Edit tracking data
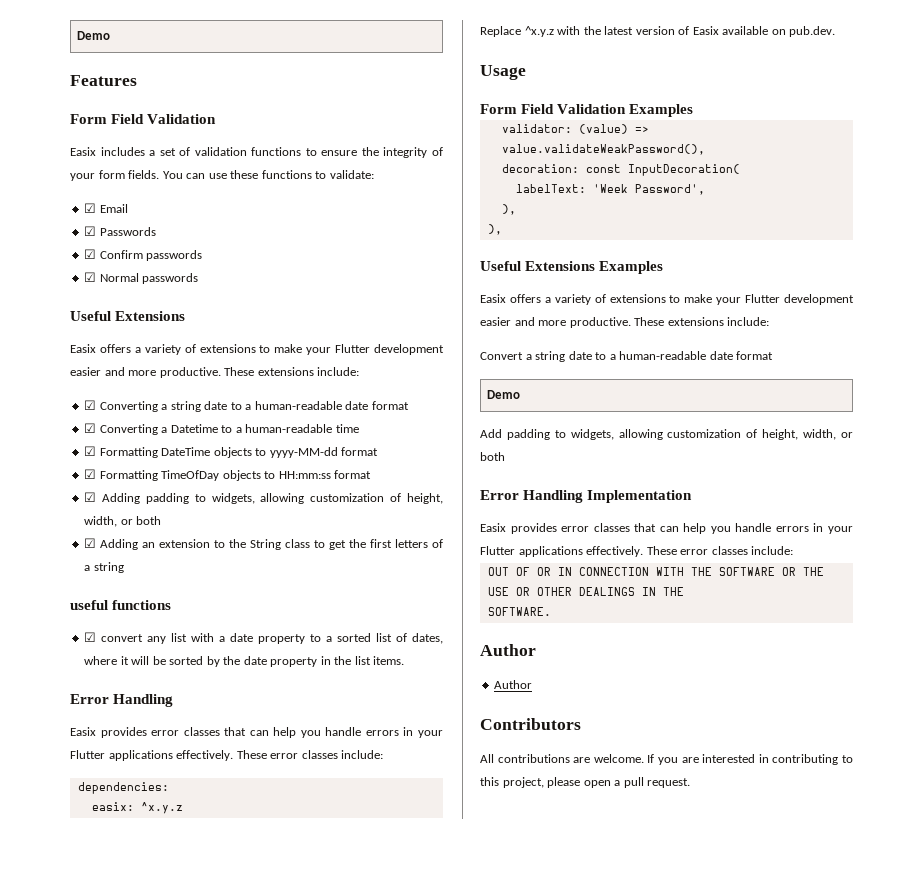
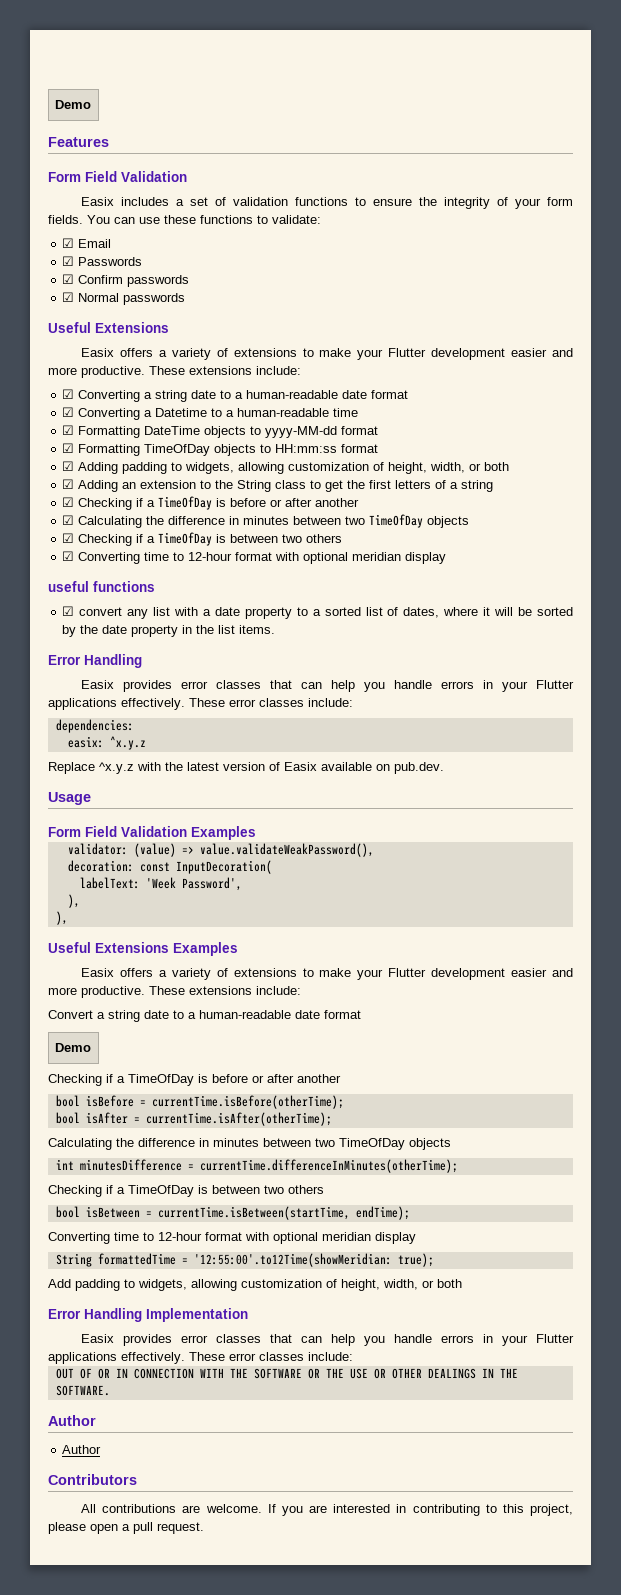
+ ☑ Checking if a TimeOfDay is before or after another
+ ☑ Calculating the difference in minutes between two TimeOfDay objects
+ ☑ Checking if a TimeOfDay is between two others
+ ☑ Converting time to 12-hour format with optional meridian display
  Convert a string date to a human-readable date format
  Demo
+ Checking if a TimeOfDay is before or after another
+ bool isBefore = currentTime.isBefore(otherTime);
+ bool isAfter = currentTime.isAfter(otherTime);
+ Calculating the difference in minutes between two TimeOfDay objects
+ int minutesDifference = currentTime.differenceInMinutes(otherTime);
+ Checking if a TimeOfDay is between two others
+ bool isBetween = currentTime.isBetween(startTime, endTime);
+ Converting time to 12-hour format with optional meridian display
+ String formattedTime = '12:55:00'.to12Time(showMeridian: true);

Work instructions
For each line above that includes the word "TimeOfDay", make a copy of that line.

Response area
+ ☑ Checking if a TimeOfDay is before or after another
+ ☑ Calculating the difference in minutes between two TimeOfDay objects
+ ☑ Checking if a TimeOfDay is between two others
+ Checking if a TimeOfDay is before or after another
+ Calculating the difference in minutes between two TimeOfDay objects
+ Checking if a TimeOfDay is between two others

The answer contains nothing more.